Evet. Romanın örgüsü içinde de sebebini anlıyoruz, çözüyoruz. Efsun’un (yani Filiz’in) annesi Nergis, gencecik bir kızken Maraşlı bir ağa tarafından kaçırılıp bir çiftliğe kapatılıyor. Maceraperest ruhlu olduğu için önceleri hoşuna gidiyor bu durum. Ağanın eli de açık. Altınlar, mücevherler, gelsin paralar… Yaşını doldurunca da nikâhı kıyıyor. Ama artık Nergis pişman. Tekdüze çiftlik hayatından baygınlık gelmiş. Ayrılmak istiyor. Ama ne mümkün! “Ölün çıkar buradan!” diyorlar. Sonunda bin bir zorluğu aşıp çiftlikten kaçarak muhtara sığınıyor. Orada da dedesi gelip alıyor. Ne var ki büyük bir sorunla karşı karşıya: Nergis hamile! Nefret ettiği adamın çocuğunu taşıyor. Düşürmek istiyor bebeği, aldırmak istiyor… Ama dört aylık olmuş bebek, doktorlar almıyor. İşte kırılma noktası bu! Filiz Özkol’un annesiyle yaşadığı kâbusların nedeni bu. Anne, başına gelenlerin biricik sorumlusu olarak hep kendi öz kızını görmüş. O yüzden de ona hayatı zindan etmiş. Uzun yıllar sağlıklı bir anne-kız ilişkileri olamamış…
AŞK HER ŞEYİN İLACI
– Peki, anneyle konuştunuz mu?
Hayır. Şu an 88 yaşında ve anne-kız bir orta yol bulmuş durumdalar. Çoktan kapanmış yaraları yeniden açmaya gerek yoktu, konuşmadım…

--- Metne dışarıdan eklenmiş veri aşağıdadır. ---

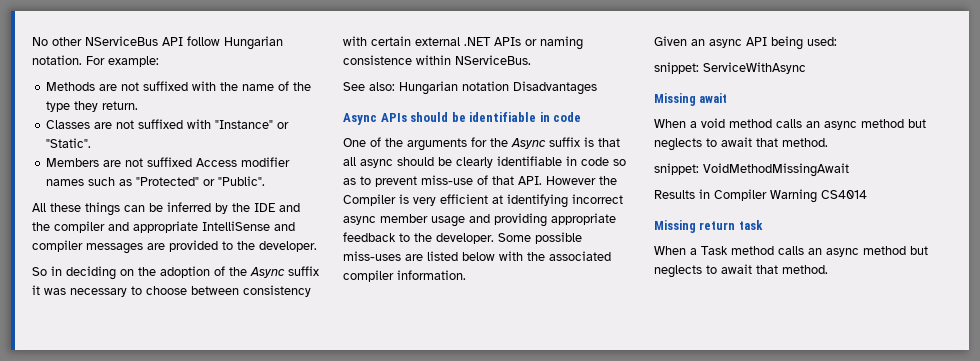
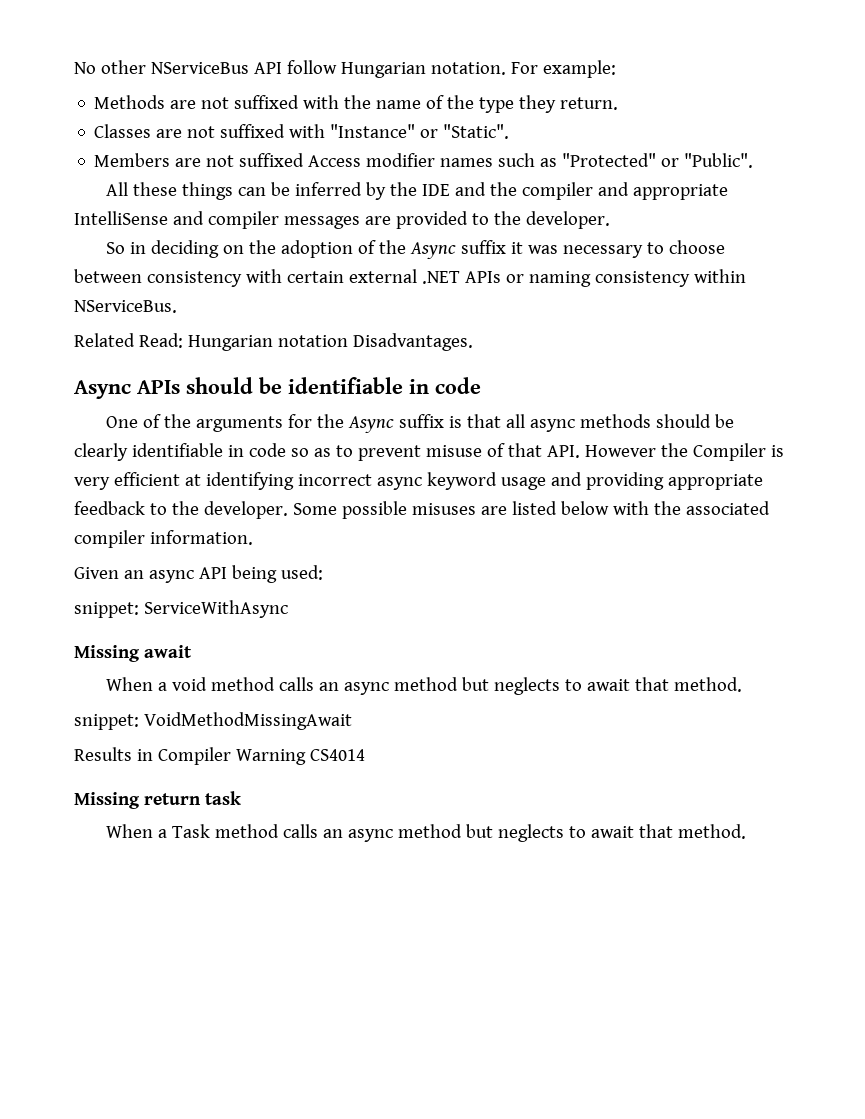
[343,55,412,65] consistence -> [594,271,690,287] consistency
[343,82,395,91] See also: -> [74,333,183,348] Related Read:
[513,81,597,95] Disadvantages -> [352,333,473,351] Disadvantages.
(393, 163) none -> [580,414,652,428] methods
[421,175,473,185] miss-use -> [425,445,482,457] misuse
[380,214,428,223] member -> [426,472,497,490] keyword
[343,251,401,261] miss-uses -> [411,503,476,515] misuses

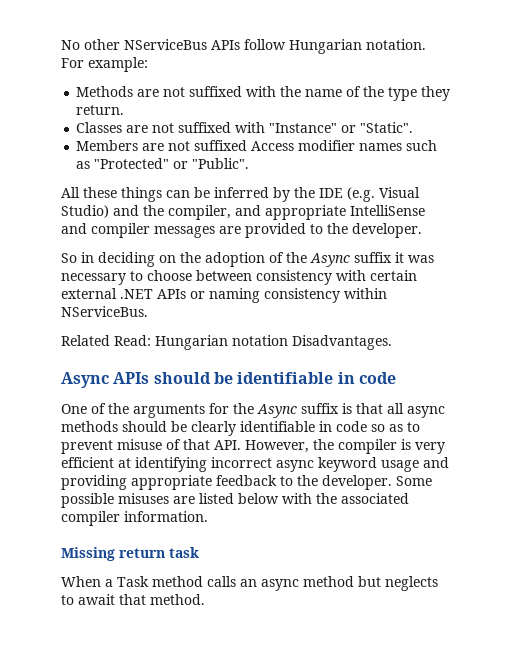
[253,62,282,74] API -> [211,40,240,50] APIs
(451, 190) none -> [347,187,420,202] [61,205,109,218] (e.g. Visual Studio)
[522,182,594,200] compiler -> [168,205,231,220] compiler,
[584,443,766,461] However the Compiler -> [245,439,397,454] However, the compiler
[74,565,323,583] [74,600,288,618] [74,645,192,662] [106,677,743,695] [74,712,352,730] [74,747,365,765] // Given an async API being used: // snippet: ServiceWithAsync // Missing await // When a void method calls an async method but neglects to await that method. // snippet: VoidMethodMissingAwait // Results in Compiler Warning CS4014 -> (208, 516) none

– Filiz yıllar sonra annesinin etkisinden kurtulup nasıl mutlu olabilmiş?
Anneyle arasındaki hastalıklı ilişki, anneanne ve teyzenin sıcak yaklaşımıyla biraz olsun dengelenmiş yıllar içinde. Aşk faktörü de olumsuzlukları bir yana itip mutluluğun kapılarını açmış Filiz’in önüne…
ÖZGÜVENİMİ ANNEME BORÇULUYUM
– Sizin annenizle ilişkiniz nasıldı?
Ben tek çocuğum. Gözbebeğiydim annemin. Çok düşkündü bana, ama asla şımartmazdı. Kitap okuma alışkanlığım onun sayesinde gelişti. Bugünkü konumumu ve özgüvenimi biraz da ona borçluyum.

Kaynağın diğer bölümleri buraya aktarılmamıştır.